*** DATASET RECORDS

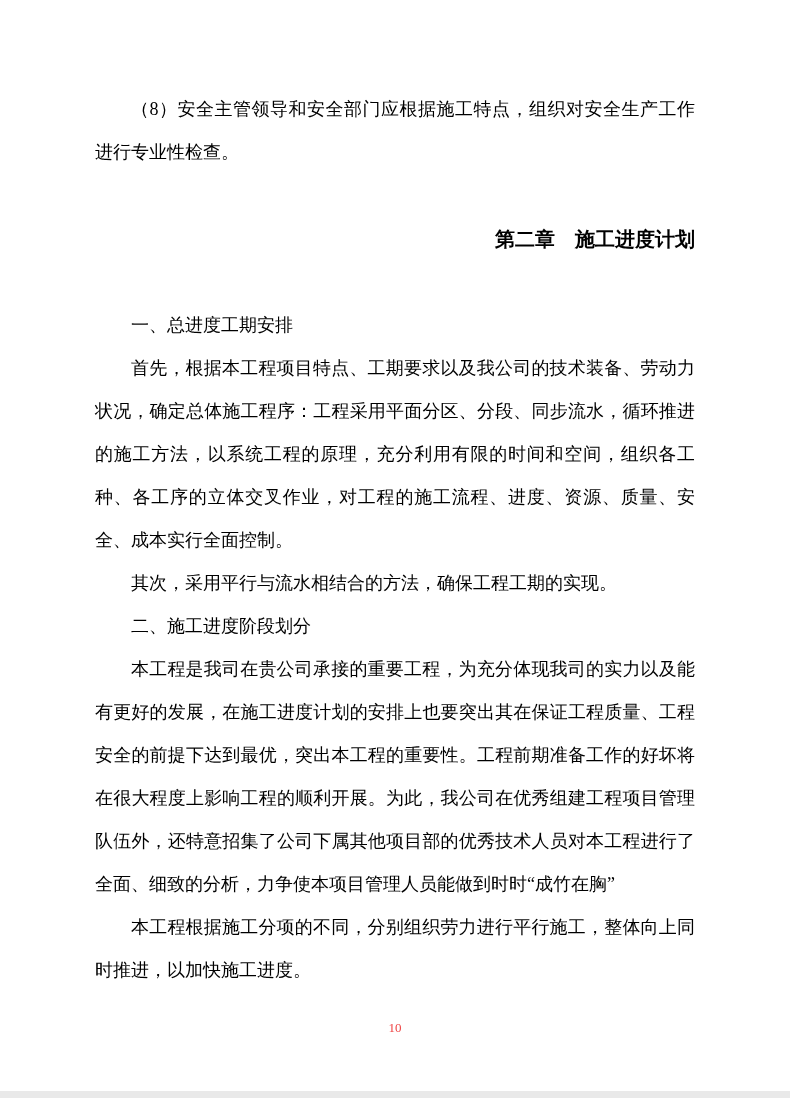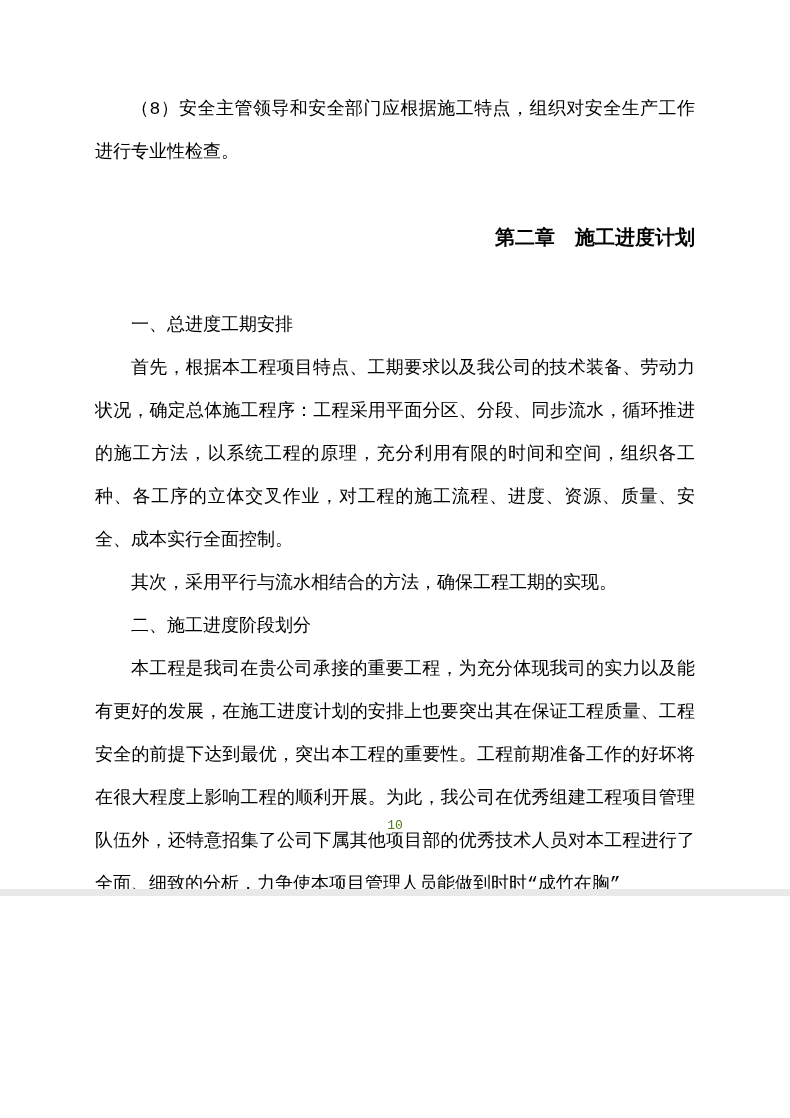--- a/index.html
+++ b/index.html
@@ -3,26 +3,26 @@
 <meta charset="utf-8">
 <style>
   html, body {
     margin: 0;
     padding: 0;
     background: #ffffff;
   }
   .page {
     position: relative;
     width: 790px;
-    height: 896px;
+    height: 1098px;
     margin: 0 auto;
     background: #ffffff;
     box-sizing: border-box;
     padding: 88px 95px 0 95px;
-    font-family: Liberation Mono, monospace;
+    font-family: Liberation Serif, serif;
     color: #000000;
     overflow: hidden;
   }
   .body-para {
     margin: 0;
     font-size: 18px;
     line-height: 43px;
     text-align: justify;
     text-indent: 2em;
   }
@@ -36,21 +36,21 @@
   }
   .page-footer {
     position: absolute;
     left: 0;
     right: 0;
     bottom: 62px;
     text-align: center;
   }
   .page-number {
     font-size: 13px;
-    color: #4d7c0f;
+    color: #ef4444;
   }
   .bottom-edge {
     position: absolute;
     left: 0;
     bottom: 0;
     width: 100%;
     height: 7px;
     background: #e9e9e9;
   }
 </style>
@@ -66,20 +66,21 @@
   <p class="body-para">一、总进度工期安排</p>
 
   <p class="body-para">首先，根据本工程项目特点、工期要求以及我公司的技术装备、劳动力状况，确定总体施工程序：工程采用平面分区、分段、同步流水，循环推进的施工方法，以系统工程的原理，充分利用有限的时间和空间，组织各工种、各工序的立体交叉作业，对工程的施工流程、进度、资源、质量、安全、成本实行全面控制。</p>
 
   <p class="body-para">其次，采用平行与流水相结合的方法，确保工程工期的实现。</p>
 
   <p class="body-para">二、施工进度阶段划分</p>
 
   <p class="body-para">本工程是我司在贵公司承接的重要工程，为充分体现我司的实力以及能有更好的发展，在施工进度计划的安排上也要突出其在保证工程质量、工程安全的前提下达到最优，突出本工程的重要性。工程前期准备工作的好坏将在很大程度上影响工程的顺利开展。为此，我公司在优秀组建工程项目管理队伍外，还特意招集了公司下属其他项目部的优秀技术人员对本工程进行了全面、细致的分析，力争使本项目管理人员能做到时时“成竹在胸”</p>
 
+  <p class="body-para">本工程根据施工分项的不同，分别组织劳力进行平行施工，整体向上同时推进，以加快施工进度。</p>
 
   <div class="page-footer">
     <span class="page-number">10</span>
   </div>
 
   <div class="bottom-edge"></div>
 
 </div>
 
 </body></html>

******

Locate the word "Liberation" in the entries, and copy every line where it is found.

-    font-family: Liberation Mono, monospace;
+    font-family: Liberation Serif, serif;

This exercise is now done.